I've gotten a lot of messages wondering about my Quilt top Polaris and when I'm going to do a NGD and review video. I've been really busy with work lately and the truth is I can barely put it down long enough to pick up a camera so for now the best review I can possibly give is I've got another build going.

Its the same basic specs as my Quilt top Polaris but different woods, inlays, pickups and will be tuned to Bb standard tuning. 

I asked for a mastergrade Koa top and Chris picked out an insane piece!














One Piece Brazilian Mahogany Body





Glued together with a black veneer in-between. The orange shade off the mahogany works very well with the Koa.





Malaysian Blackwood fretboard. I wanted something similar to African Blackwood and Ebony. Hard, tight grain and polishes to a very smooth finish. I spent a good 20-30 minutes looking through Chris's collection of fingerboards and this one really stuck out.





I decided on ebony wood binding for this build. The choice was between ebony on the left and malysian blackwood on the right with a thin maple strip in-between.





For the neck I wanted really white un-figured maple. Chris recommended locally sourced Sycamore which is very similar. Then 2 Koa pieces with a black veneer in-between everything.
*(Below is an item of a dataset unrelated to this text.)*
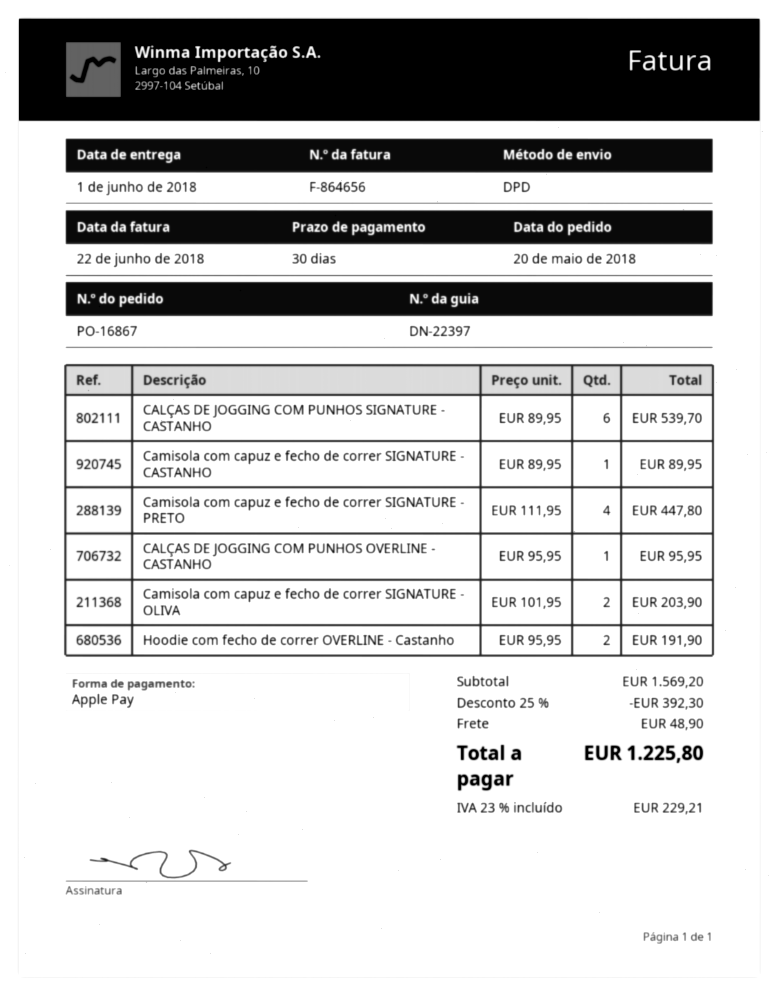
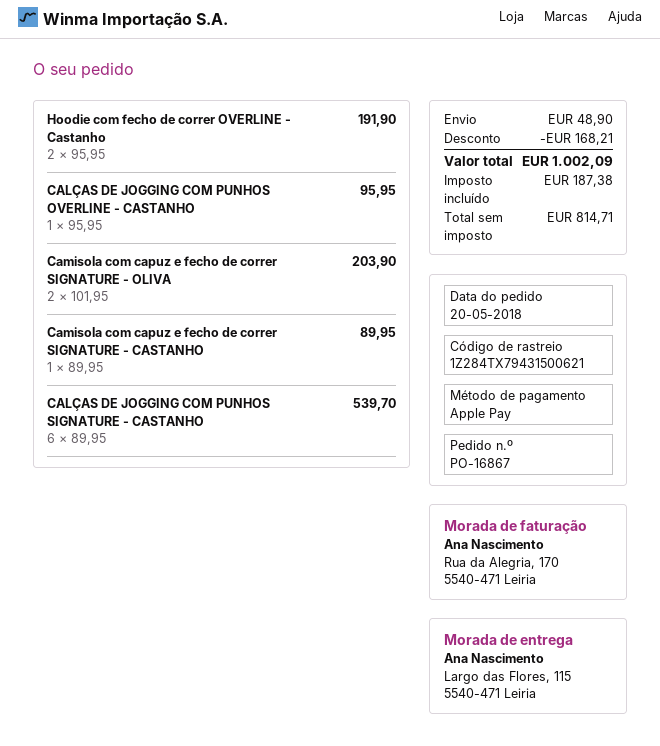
Camisola com capuz e fecho de correr SIGNATURE - PRETO: 4 x 111.95 = 447.80 -> none
discount: 392.30 -> 168.21
tax: 229.21 -> 187.38
total: 1225.80 -> 1002.09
All glued together. Some really nice contrasting colours.


----------



## ikarus (Jun 15, 2016)

wow that top looks really nice! good choice!


----------



## pott (Jun 15, 2016)

When did you order this build as well? After receiving the first one? Quick start!


----------



## electriceye (Jun 15, 2016)

Hubba hubba!!


----------



## MoonJelly (Jun 15, 2016)

....dang.


----------



## Mattykoda (Jun 15, 2016)

And if you look to the left you will see the grand canyon in Lorcans flamed Koa...... no big deal

Damn what a top!

EDIT:
Wait a minute.....


----------



## Lorcan Ward (Jun 15, 2016)

^Ready to be oiled next, then fretwork and hardware assembly. 



ikarus said:


> wow that top looks really nice! good choice!



Cheers dude! I've wanted a Koa topped guitar like your Rusti for years. 



pott said:


> When did you order this build as well? After receiving the first one? Quick start!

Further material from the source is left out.